Anders paused and looked at Fenris, who was leaning forward, towards Anders, hooked on the story. His eyes gleamed in the firelight, and his expression was so focused, hanging on Anders’s every word. He sat with baited breath, waiting for the next turn in the tale, and Anders couldn’t deny him that.

“The frogs poured out from under the table, and one particularly large one jumped into the Knight Commander’s soup! They just stared at each other, frog and Templar, and the Knight Commander’s face went as grey as a corpse! He tried to edge away from the table and that enormous frog in his soup, but he stumbled over his seat and almost fell to the floor. That’s when the frog jumped him. Ruined his velvet surcoat with frog slime and lentils. Naturally it all fell into chaos, everyone was screaming and hysterical, it was a mess. Certainly made it one of the better meals I had in the Circle,” Anders said, “and no one had a bite to eat.”

Fenris laughed at that, green eyes alight with humor, and Anders puffed up with pride. Humor was what helped him survive Kinloch, and sharing those stories- well, it kept some of it alive. The stories kept him alive, at least a little bit of him he thought was lost. Anders continued his story.

“No one could prove it was me who did it. In all the chaos I made sure to be just as caught up in the mess as everyone else. But no one else was known for catching frogs and placing them in odd locations, so everyone was reasonably sure I was the guilty party. Wynne convinced First Enchanter Irving to show some leniency and not shove me down in solitary again, said she needed me in the infirmary. But of course they couldn’t let me or any mage go unpunished, so it was a public flogging. Got twenty lashings and had to clean up the entire Great Hall afterwards.” Anders shrugged. The ending was a little bitter, he could admit that much, but Anders always found it amusing.

Fenris, however, did not. He stared at Anders, all humor and light in his eyes gone.

“They whipped you,” he said, his voice flat.

“Of course. Had to do something to punish me,” Anders replied, “so it was a beating. Better than solitary, at least for me.” Fenris still seemed pensive, though. Troubled. Anders didn’t really know what he could do about that. Fenris’s brooding demeanor was just accepted as a part of his personality, yet Anders had become accustomed to Fenris’s sense of dry humor. He wasn’t always grim, and he wasn’t mercurial. He simply Anders’s story had upset Fenris.

“It was a long time ago, Fenris, and it was hardly the worst thing that happened to me,” Anders said gently. “Or any mage, really.” There were worse punishments for lesser crimes, and Anders couldn’t forget those. He wished he could, but he had to remember.

“It… I didn’t realize,” Fenris murmured. “I didn’t know that whippings were used in Circles. It isn’t that way in Tevinter. A public whipping is… that is a punishment for slaves.”

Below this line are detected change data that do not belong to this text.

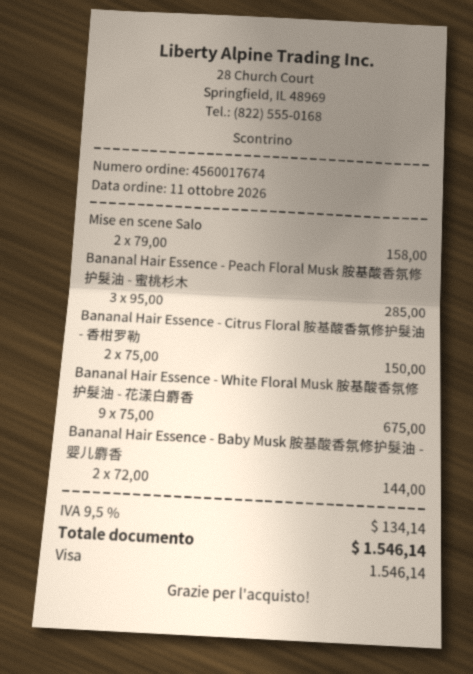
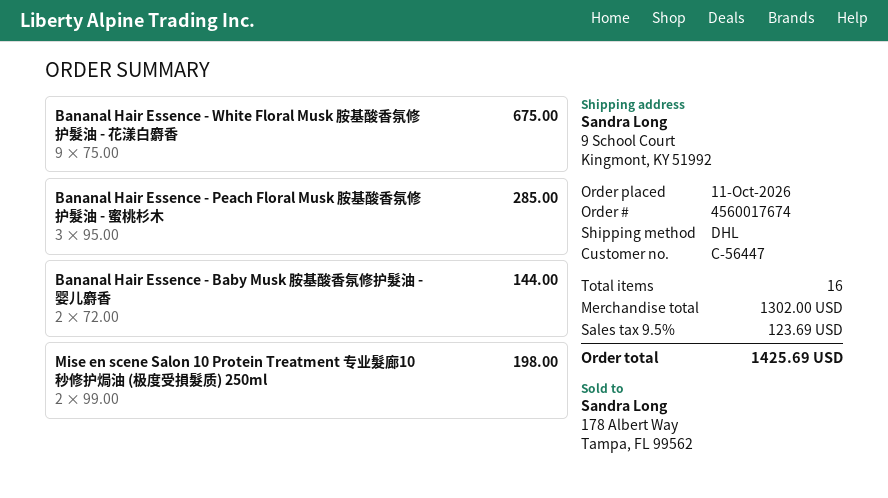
Mise en scene Salo: 2 x 79.00 = 158.00 -> 2 x 99.00 = 198.00
Bananal Hair Essence - Citrus Floral 胺基酸香氛修护髮油 - 香柑罗勒: 2 x 75.00 = 150.00 -> none
tax: 9.5% = 134.14 -> 9.5% = 123.69
total: 1546.14 -> 1425.69

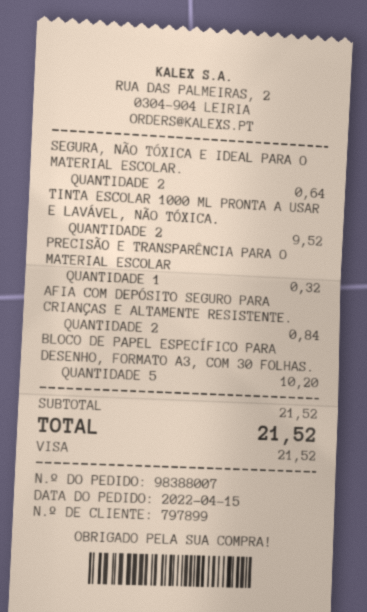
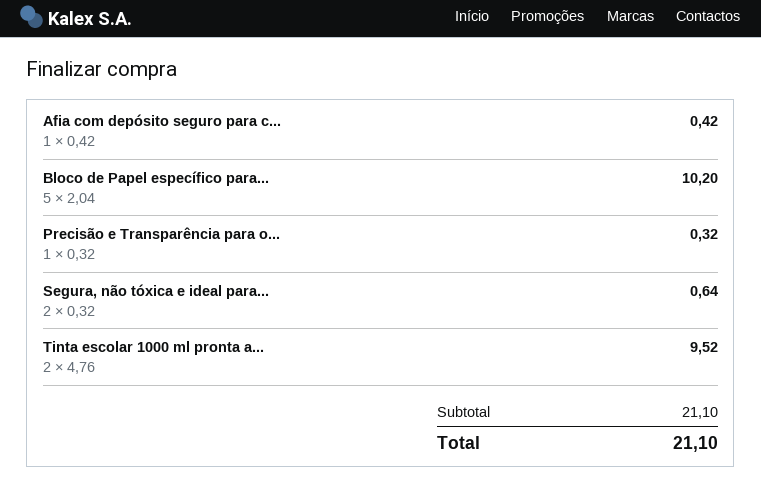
AFIA COM DEPÓSITO SEGURO PARA CRIANÇAS E ALTAMENTE RESISTENTE.: 2 for 0.84 -> 1 for 0.42
subtotal: 21.52 -> 21.10
total: 21.52 -> 21.10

“Oh.” Well, that certainly explained Fenris’s change in mood. There were some topics that just couldn’t be laughed about.

“Yes. Oh.”

“I… well, you’re probably tired, and need some rest without me blathering on, so I’ll take the rest of the watch for you-”

“Anders. Peace. I’m not angry,” Fenris sighed. “But I think we have had enough tales for tonight.”

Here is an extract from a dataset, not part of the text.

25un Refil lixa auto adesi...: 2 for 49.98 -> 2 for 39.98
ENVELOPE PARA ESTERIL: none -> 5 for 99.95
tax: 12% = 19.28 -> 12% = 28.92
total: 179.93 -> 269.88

They didn’t speak to each other for the rest of the watch. Anders turned in for the night and Merrill took his place, but Anders didn’t sleep. He lay awake in his bedroll and wondered what he could do to mend this sudden rift. He and Fenris weren’t friends, exactly, but these past few weeks had been… friendly. Comfortable. Good, even. Everyone noticed that he and Fenris weren’t taking potshots at each other. They remarked that it was nice to be with them and know they weren’t seconds away from an eruption. And it was nice! Anders liked that he wasn’t tiptoeing around Fenris, and he supposed- no, he was certain- that Fenris liked that he didn’t have to watch his words around Anders. This was good for them both, and Anders didn’t want to lose this… developing relationship. They weren’t friends, no, but they were becoming friends. Anders turned over onto his side and curled his knees into his chest. They were becoming friends.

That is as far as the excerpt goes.